◆ **SOURCE MATERIAL**:
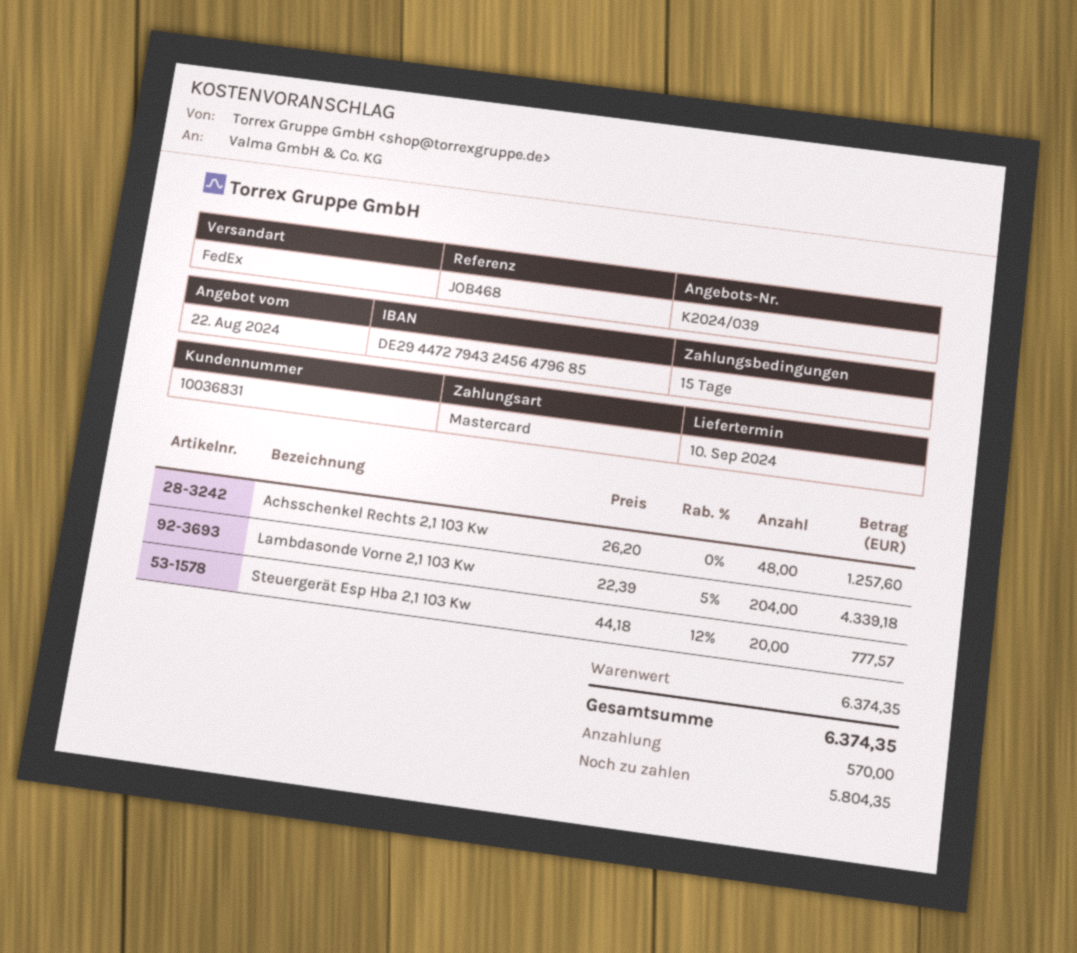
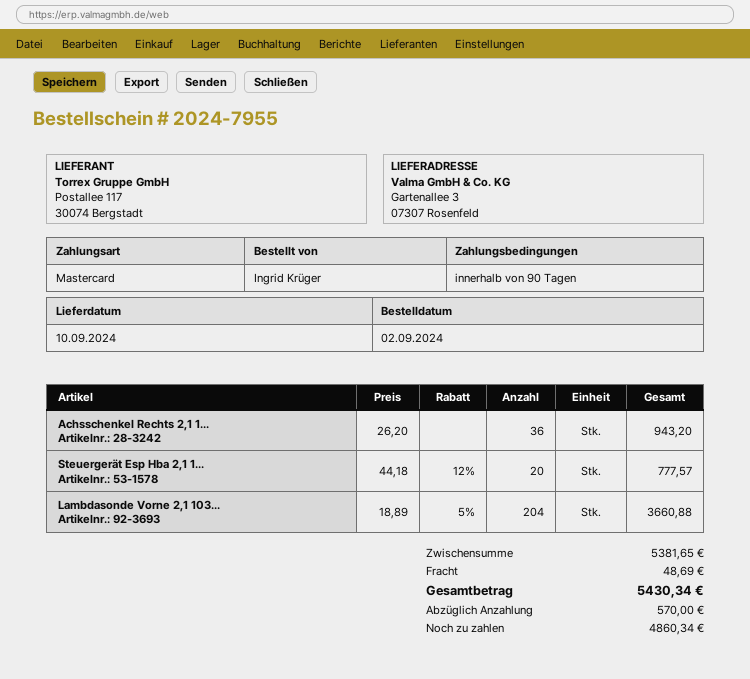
payment terms: 15 days -> 90 days
Achsschenkel Rechts 2,1 103 Kw: 48 x 26.20 = 1257.60 -> 36 x 26.20 = 943.20
Lambdasonde Vorne 2,1 103 Kw: 204 x 22.39 - 5% = 4339.18 -> 204 x 18.89 - 5% = 3660.88
subtotal: 6374.35 -> 5381.65
shipping: none -> 48.69
total: 6374.35 -> 5430.34
balance: 5804.35 -> 4860.34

◆ **TASK DESCRIPTION**: If a record holds a picture, leave the picture out and print everything else exactly.

◆ **EXERCISE ANSWER**:
payment terms: 15 days -> 90 days
Achsschenkel Rechts 2,1 103 Kw: 48 x 26.20 = 1257.60 -> 36 x 26.20 = 943.20
Lambdasonde Vorne 2,1 103 Kw: 204 x 22.39 - 5% = 4339.18 -> 204 x 18.89 - 5% = 3660.88
subtotal: 6374.35 -> 5381.65
shipping: none -> 48.69
total: 6374.35 -> 5430.34
balance: 5804.35 -> 4860.34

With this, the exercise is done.